Story of Yazidi Village of Kojo
The small Yazidi village of Kojo, located on the border with Syria, was peaceful and safe until August 2014, when it was captured and destroyed as a result of the Daesh offensive. Terrorists demanded that the Yazidis surrender and, after the latter sought to offer resistance, launched a bloody massacre. In November 2017, the Kurdish Peshmerga liberated the city.
To find out more more about these tragic events, Sputnik spoke with local resident Maher. Maher was far from home when the attack happened but lost all his relatives, who were killed by militants attacking the village.
"There were 1,700 people in the village, 400 of them were away from Kojo at the moment of the attack. The rest turned out to be under control of Daesh militants. They killed them in groups … They did not need women aged over 50, they killed all of them," Maher told Sputnik.
He said that militants had taken young girls and women with them, and their ultimate fate was mainly unknown.
"Then, we found out about some of them. Some of them were killed in bombings, others committed suicide, some returned from captivity with the help of good people, some were killed along with militants or during attempts to escape. Some remain unaccounted for, and we know nothing about them," Maher pointed out.
All male members of Maher’s family were killed by militants, while the plight of sisters remains unknown.
"I found out that my whole family was killed, my father and brothers, nephews. I know nothing about my sisters. In the village, I had a total of 44 male relatives, there well all killed and were buried in mass graves," he said.
Maher, just like many, had no choice but to join Kurdish militias to free his home village.
We were speaking with Maher near a school village. It was the place where the militants brought together all the villagers and separated men from women. Militants offered them to convert to Islam or die. After their refusal, some civilians were killed, others became captives and were taken to unknown destinations.

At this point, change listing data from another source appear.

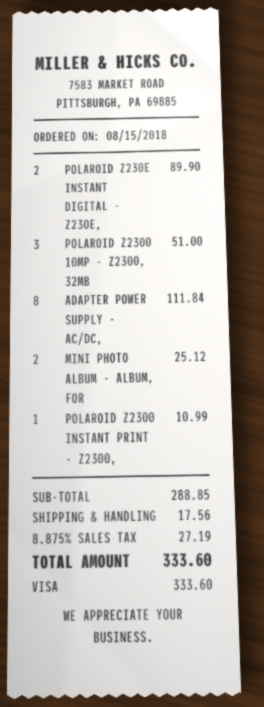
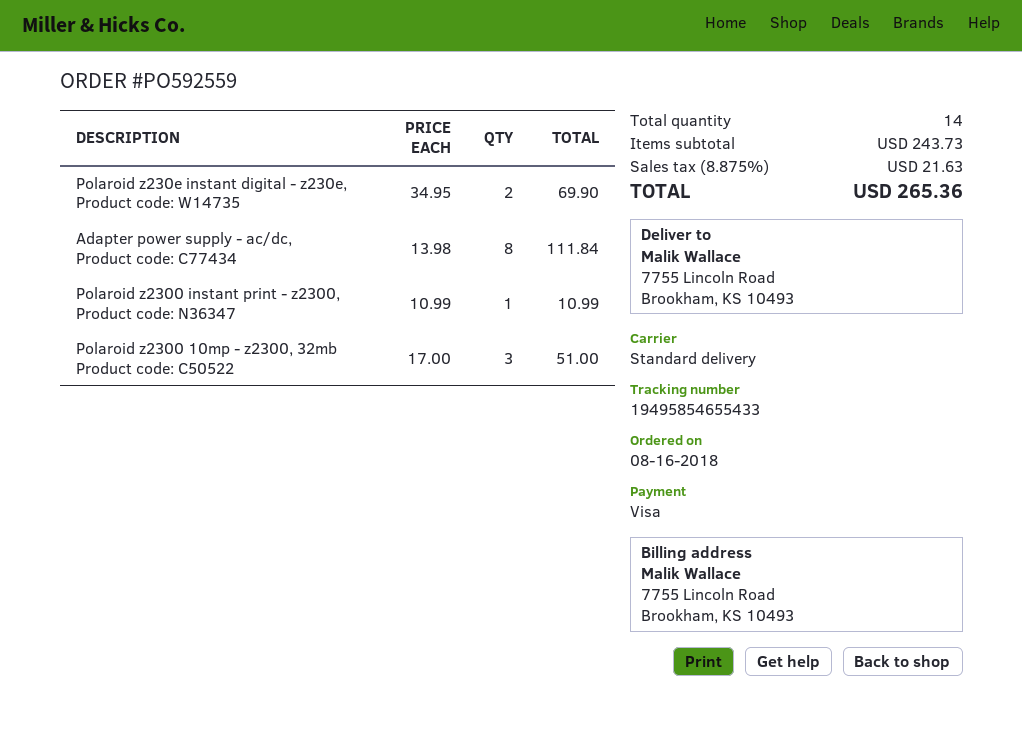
order date: 2018-08-15 -> 2018-08-16
POLAROID Z230E INSTANT DIGITAL - Z230E,: 2 for 89.90 -> 2 for 69.90
MINI PHOTO ALBUM - ALBUM, FOR: 2 for 25.12 -> none
subtotal: 288.85 -> 243.73
shipping: 17.56 -> none
tax: 8.875% = 27.19 -> 8.875% = 21.63
total: 333.60 -> 265.36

Despite being injured, Khasan and Kichi fled to Duhok in Iraqi Kurdistan, when they received help from Peshmerga and resided in the mountain valley village of Lalish, the home to the holiest Yazidi temple.
The plight of Daesh Female Captives
Women who managed to escape from Daesh captivity mostly refuse to talk to the media. Sputnik managed to speak with Zeinab, 22, who spent months in Daesh captivity in Iraq and Syria.
Her account of events is pretty much the same. Militants sought to force Yazidis to convert to Islam. She was separated from her mother and younger sister.
Zeinab said that she and her female peers were kept in a room in some house out of the village. Young men entered the room and chose girls meant to becomes their captives. Girls were taken from Sinjar to Mosul and then to Tal Afar.
At first, militants "sold" Zeinab to the family of a 70-year-old man. Then he transferred her to some militant and she became his servant. The militant later "put me on sale," according to Zeinab, and she ended up in Syria's Deir ez-Zor.
"I sought to defend myself from the man who bought me and did not let him approach me, refused to convert to Islam. One day, he gave me food and [soon] I lost my consciousness. Then I found out that he had raped me," Zeinab said.
Ultimately, a man from Deir ez-Zor helped her to flee to Raqqa. Them some family in Raqqa contacted a man and pledged that she would soon be returned to Duhok.
According to the statistics of the Kurdish Ministry of Awqaf, 6,417 Yazidis were abducted, including 3,548 woman and 2,869 men. A total of 3,155 were rescued from captivity, while 3,102 are believed to be still in captivity.
Kids Were Trained to Become Daesh Militants
Thousands of Yazidi children were abducted by the Daesh group. The majority were forced to train in Daesh military camps.
Shalyal was one of such children. He was seven years old when the militants seized the village of Kojo. The boy’s whole family was taken captive except for their father who was away from the village. Daesh militants transported Shalyal and his four-year-old brother them to Syria. They spent several months in Raqqa.
"The camp was [meant] to teach us to handle guns and read the Koran. They taught us how to shoot and assemble a rifle, how to kill. They taught us precision and targeted shooting," the boy told Sputnik.
The boys then were taken to Iraq's Mosul. One day, Shalyal managed to ask a local butcher to give him a mobile phone to contact his father.
Shalyal's father ultimately managed, with assistance from the Kurdish authorities, to contact smugglers and return the sons to Duhok.
"We paid big money to smugglers, some of them were Daesh militants who exploited out grief to earn money. Sometimes, they demanded for the son’s return from $6,000 to $8,000, sometimes even – $10,000," the father said.
In February, Shalyal’s father also managed to return his wife and daughter, who had been held captive by the terrorists in Raqqa province.